Route across Continental Divide in Wyoming, United States

South Pass (elevation 7412 ft and 7550 ft) is a route across the Continental Divide, in the Rocky Mountains in southwestern Wyoming. It lies in a broad high region, 35 mi wide, between the nearly 14000 ft Wind River Range to the north and the over 8500 ft Oregon Buttes and arid, saline near-impassable Great Divide Basin to the south. The Pass lies in southwestern Fremont County, approximately 35 mi SSW of Lander.
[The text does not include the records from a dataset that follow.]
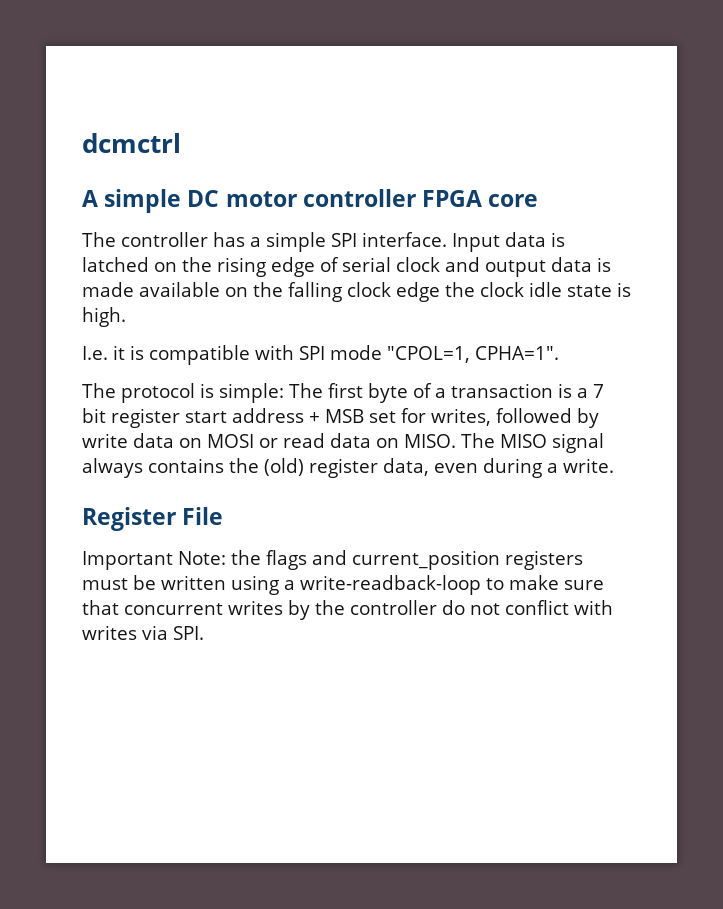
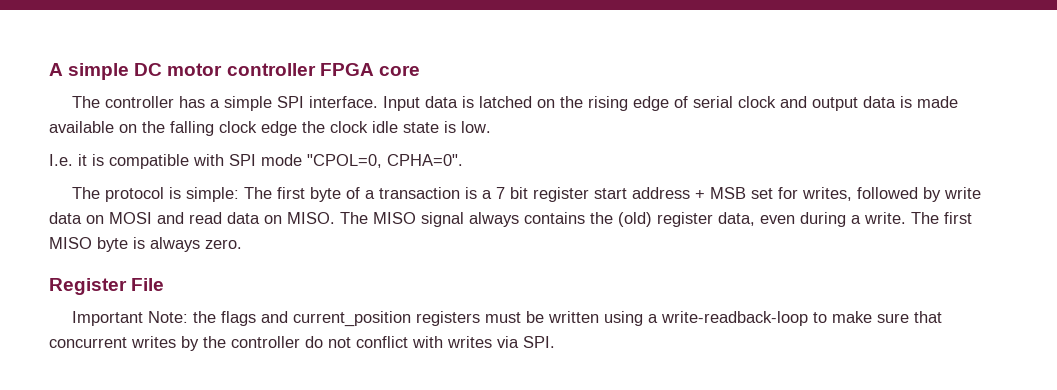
[82,133,181,153] dcmctrl // -> (49, 69) none
[82,307,126,327] high. -> [461,121,491,133] low.
[387,346,559,363] "CPOL=1, CPHA=1". -> [307,154,463,168] "CPOL=0, CPHA=0".
[259,438,278,448] or -> [157,212,184,224] and
(614, 465) none -> [911,212,972,224] [49,237,242,252] The first MISO byte is always zero.

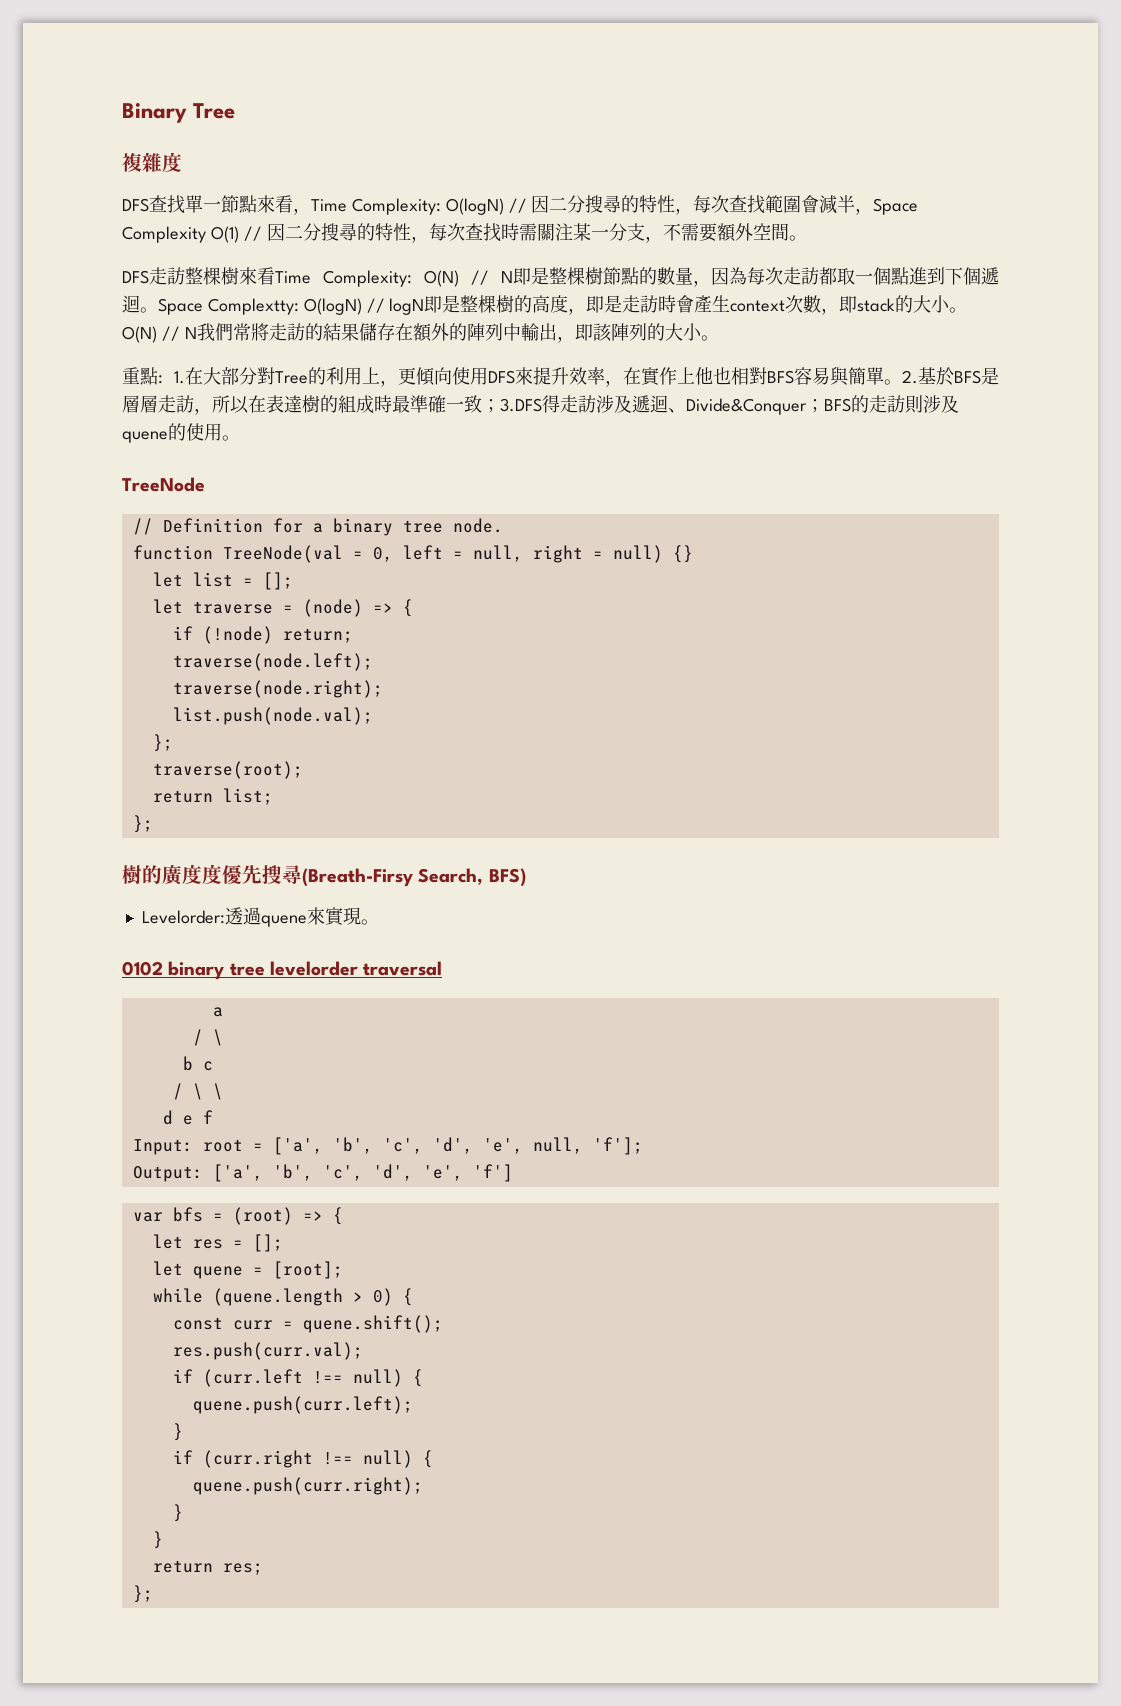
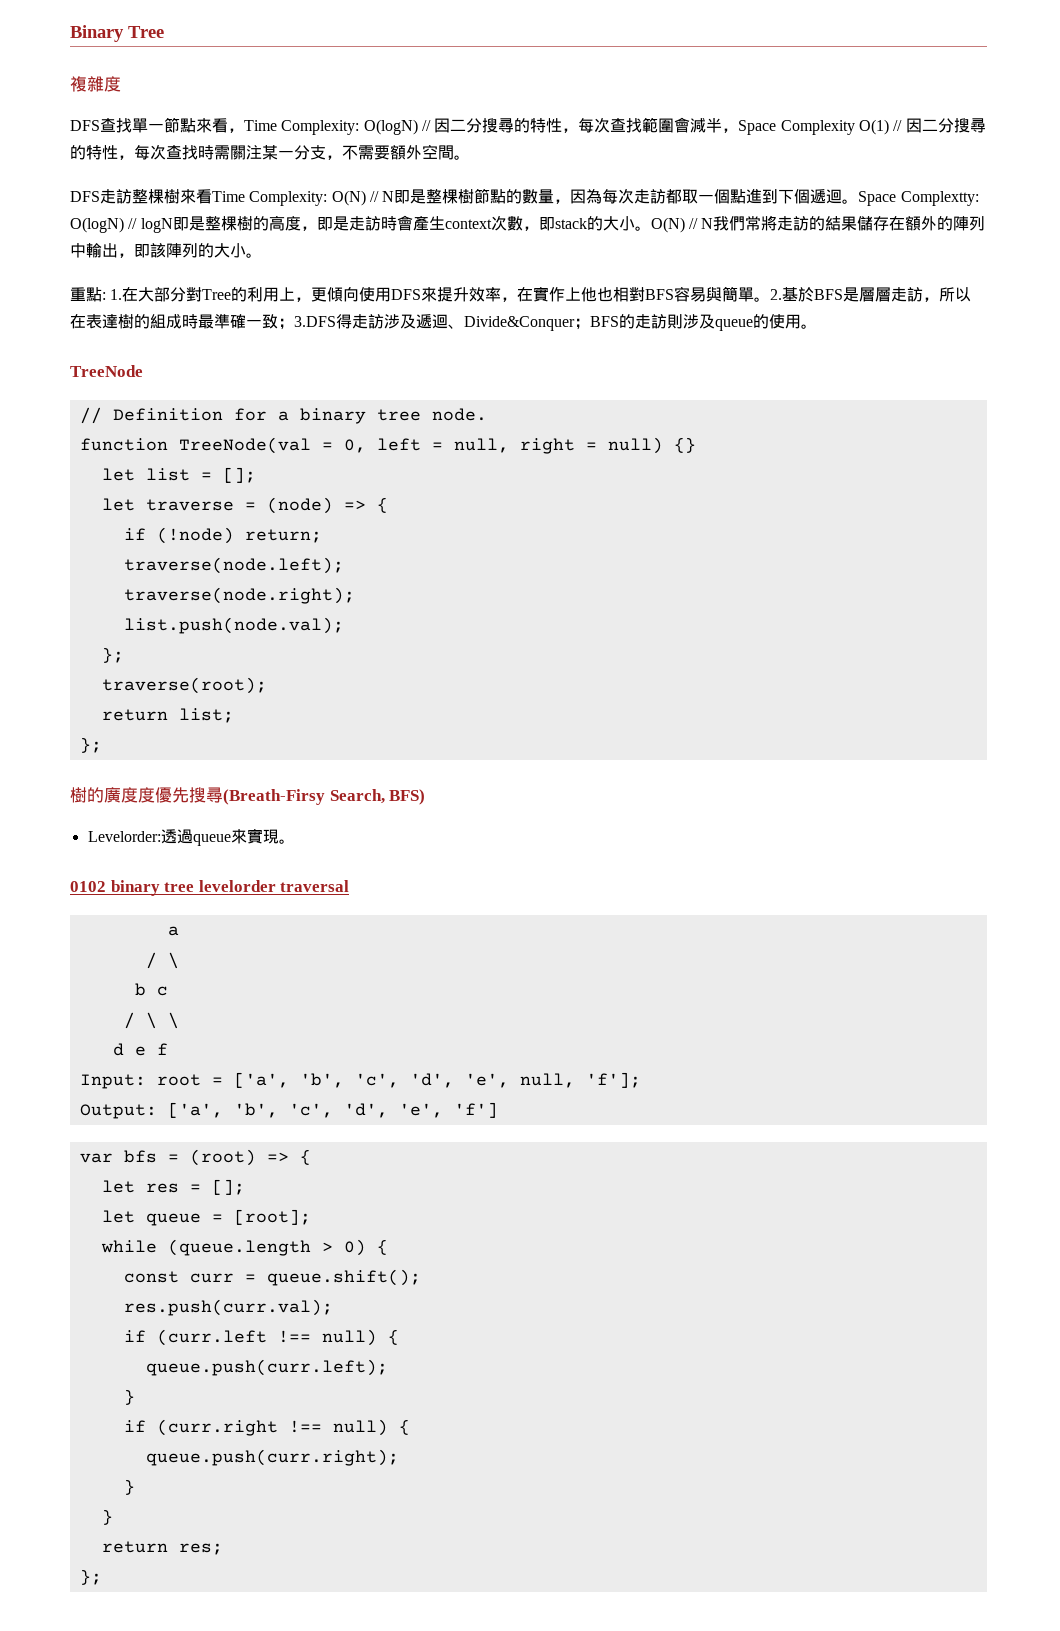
[122,431,168,443] quene -> [715,319,753,331] queue
[260,915,307,927] quene -> [192,834,231,846] queue
[192,1266,243,1279] quene -> [145,1213,201,1226] queue
[212,1288,343,1306] (quene.length -> [167,1239,311,1256] (queue.length
[302,1315,443,1333] quene.shift(); -> [266,1269,421,1286] queue.shift();
[192,1396,413,1414] quene.push(curr.left); -> [145,1359,388,1376] queue.push(curr.left);
[192,1477,423,1495] quene.push(curr.right); -> [145,1449,399,1466] queue.push(curr.right);

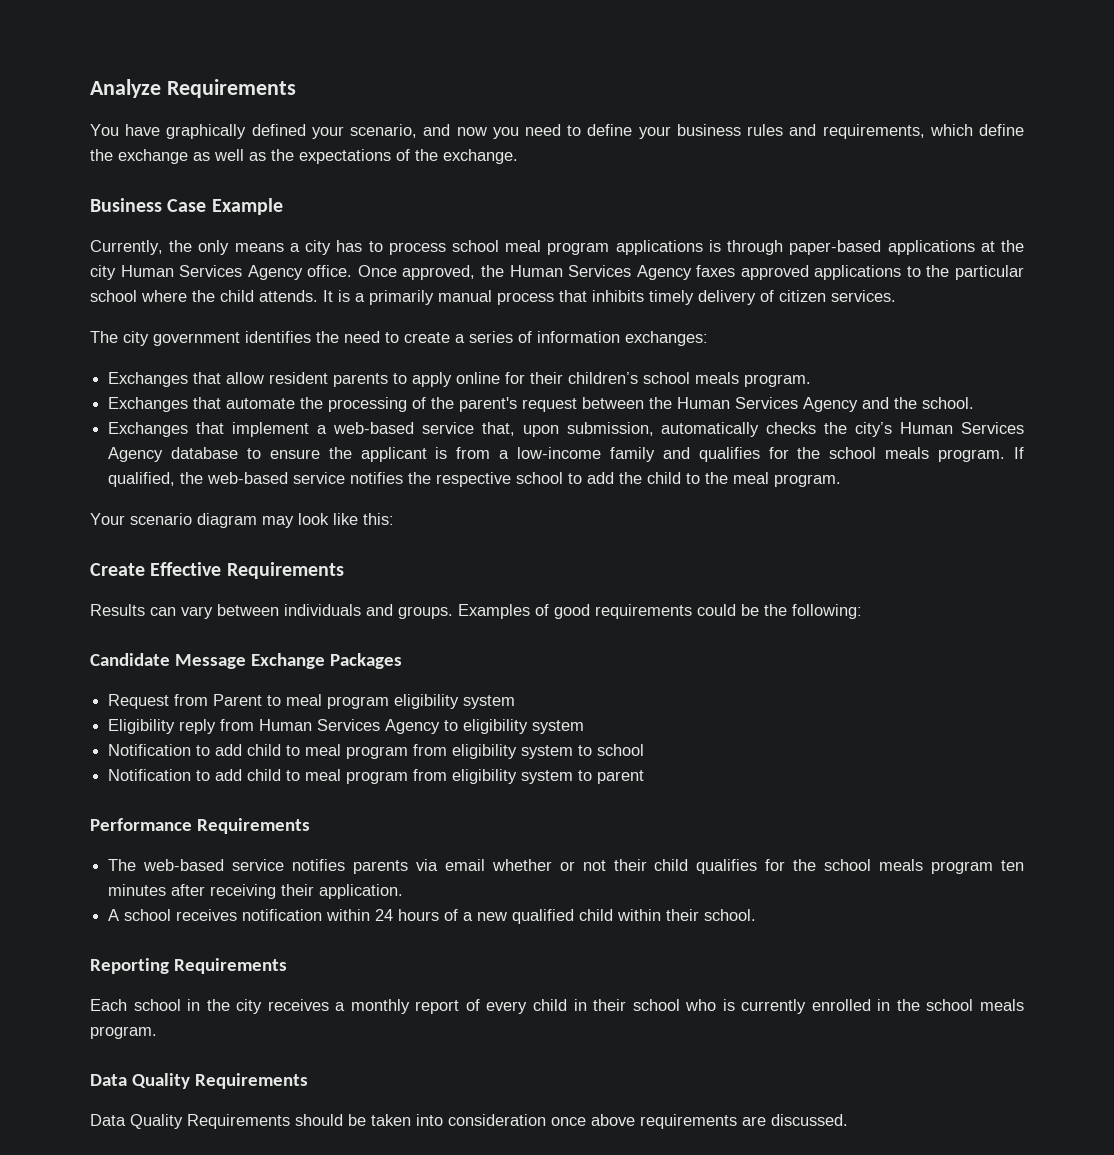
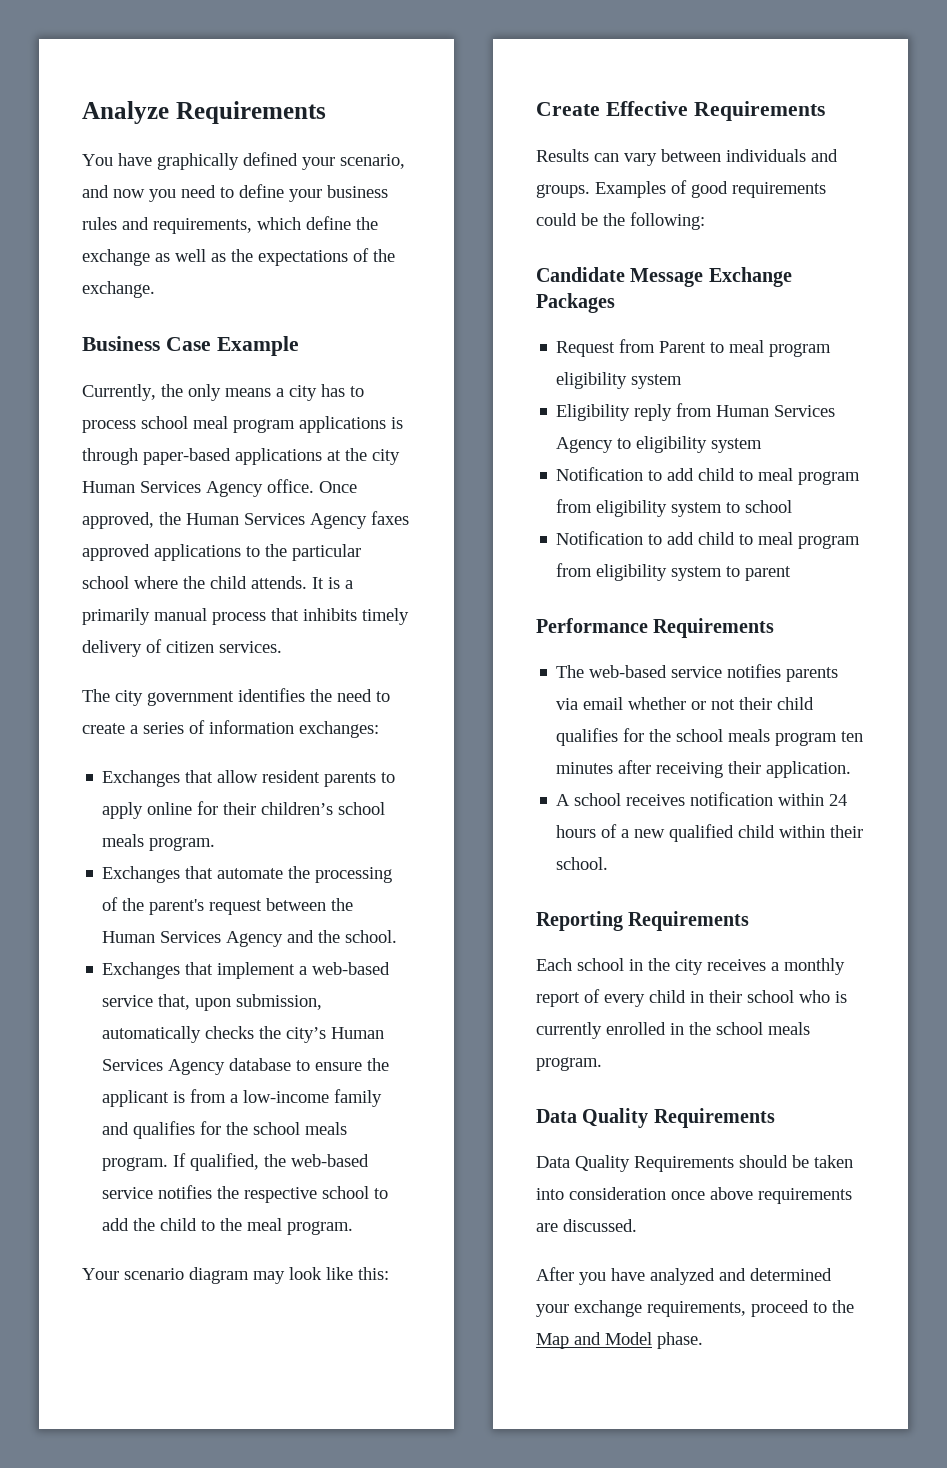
(848, 1120) none -> [536,1267,832,1285] [536,1300,854,1317] [536,1332,703,1349] // After you have analyzed and determined your exchange requirements, proceed to the Map and Model phase.

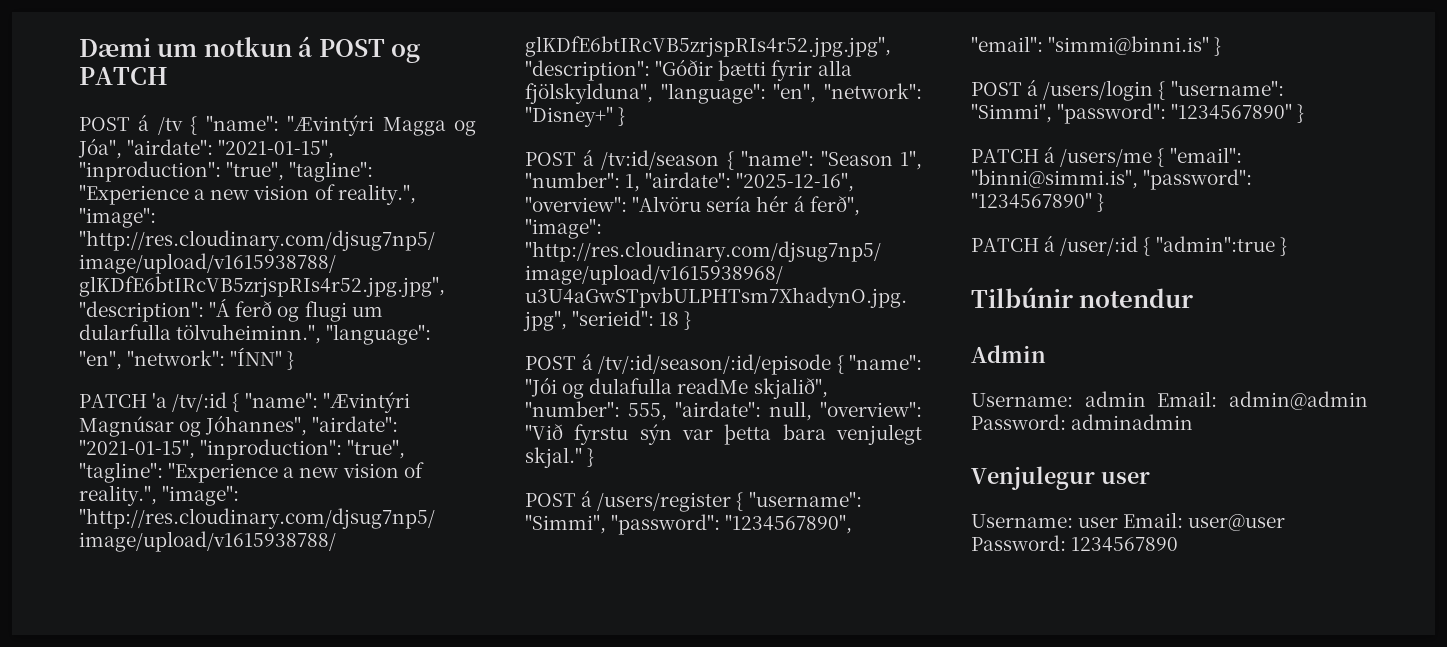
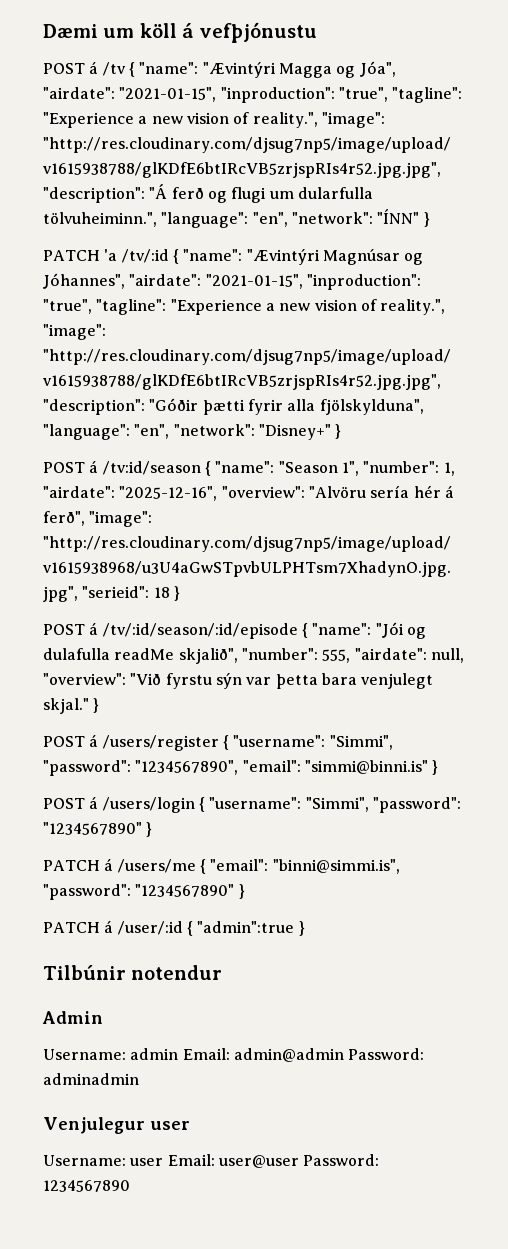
[203,36,421,63] [79,67,168,85] notkun á POST og PATCH -> [139,22,317,43] köll á vefþjónustu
Though it approaches a mile and a half high, South Pass is the lowest point on the Continental Divide between the Central and Southern Rocky Mountains. The passes furnish a natural crossing point of the Rockies. The historic pass became the route for emigrants on the Oregon, California, and Mormon trails to the West during the 19th century. It was designated as a U.S. National Historic Landmark on January 20, 1961.

==History==
Though well known to Native Americans, South Pass was first traversed in 1812 by American explorers who were seeking a safer way to return from the West Coast than they had taken to it. As a natural crossing point of the Rockies its pioneering was a significant achievement in the westward expansion of the United States. Because the Lewis and Clark Expedition of 1803–1806 was searching for a water route across the Continental Divide it did not learn of South Pass from local peoples. Instead, the expedition followed a northerly route up the Missouri River, crossing the Rockies over difficult passes in the Bitterroot Range between present-day Montana and Idaho.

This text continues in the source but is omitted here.